Altadis USA, Inc. v. NPR, INC.

308 F. Supp. 2d 1304, 2004 A.M.C. 1080, 2004 U.S. Dist. LEXIS 4028, 2004 WL 485569
CourtDistrict Court, M.D. Florida
DecidedFebruary 5, 2004
Docket8:02-cv-00660
StatusPublished
Cited by1 cases

This text of 308 F. Supp. 2d 1304 (Altadis USA, Inc. v. NPR, INC.) is published on Counsel Stack Legal Research, covering District Court, M.D. Florida primary law. Counsel Stack provides free access to over 12 million legal documents including statutes, case law, regulations, and constitutions.

Bluebook
Altadis USA, Inc. v. NPR, INC., 308 F. Supp. 2d 1304, 2004 A.M.C. 1080, 2004 U.S. Dist. LEXIS 4028, 2004 WL 485569 (M.D. Fla. 2004).

Opinion

ORDER

MOORE, District Judge.

Before the Court is Key Bank, N.A.’s (“Key Bank”) Motion to Dismiss and Supporting Memorandum of Law (Dkt. 65), to which the Plaintiffs filed a Response (Dkt. 72).

I. The Plaintiffs Allegations Against Key Bank

The Plaintiffs filed their seventeen-count Amended Complaint (Dkt. 57) on August 18, 2003, stating claims against the various Defendants for breach of contract, third party beneficiary of contract, negligence, breach of fiduciary duty, conversion, civil theft, and intentional interference with business relations. The claims arise out of a scheduled July 3, 2001 shipment of 2,505 cartons of cigars from Puerto Rico, where they were delivered to common carrier Navieras, to Tampa, Florida, where they were to be received by Altadis, which was the holder of the bill of lading and owner of the shipment. According to the Plaintiffs, Navieras agreed to ship the cigars to Tampa, but it failed to deliver the cargo in like condition, as the entire shipment was instead lost by the Defendants.

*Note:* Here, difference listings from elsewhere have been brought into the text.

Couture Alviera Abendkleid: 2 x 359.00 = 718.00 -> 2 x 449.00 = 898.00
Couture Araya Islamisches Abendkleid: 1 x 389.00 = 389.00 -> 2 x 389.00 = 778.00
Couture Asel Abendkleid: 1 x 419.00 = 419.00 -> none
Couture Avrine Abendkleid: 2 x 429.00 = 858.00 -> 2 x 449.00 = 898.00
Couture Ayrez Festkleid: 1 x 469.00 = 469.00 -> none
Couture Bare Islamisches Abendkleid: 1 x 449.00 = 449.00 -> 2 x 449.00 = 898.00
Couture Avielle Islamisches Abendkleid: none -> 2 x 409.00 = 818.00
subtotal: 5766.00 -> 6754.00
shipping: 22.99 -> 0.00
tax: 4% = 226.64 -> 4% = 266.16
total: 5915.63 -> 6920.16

Altadis alleges that it also contracted with BRight Intermodal Transport, Inc. and BRight Trucking, Inc. (collectively referred to as “B-Right”) on July 6, 2001 to transport the 40-foot container of cigars from the Navieras terminal at Blount Island, Jacksonville, Florida, to the Altadis warehouse in Tampa, Florida. The cargo was allegedly stolen somewhere between Jacksonville and Tampa when it was negligently left by B-Right in an unattended parking lot over the weekend.

The Plaintiffs further allege that BRight received settlement funds for the lost cargo from its insurance company, National Union Insurance Company of Pittsburgh (“National”). These funds were allegedly to be paid to Altadis, but B-Right failed to pay the settlement to Altadis as the owner of the lost shipment. The Plaintiffs allege that B-Right kept possession of the funds and refused to pay Altad-is or hold the funds in trust for its benefit, instead depositing the funds in its regular checking accounts at Key Bank, a foreign corporation with its principal place of business in Cleveland, Ohio.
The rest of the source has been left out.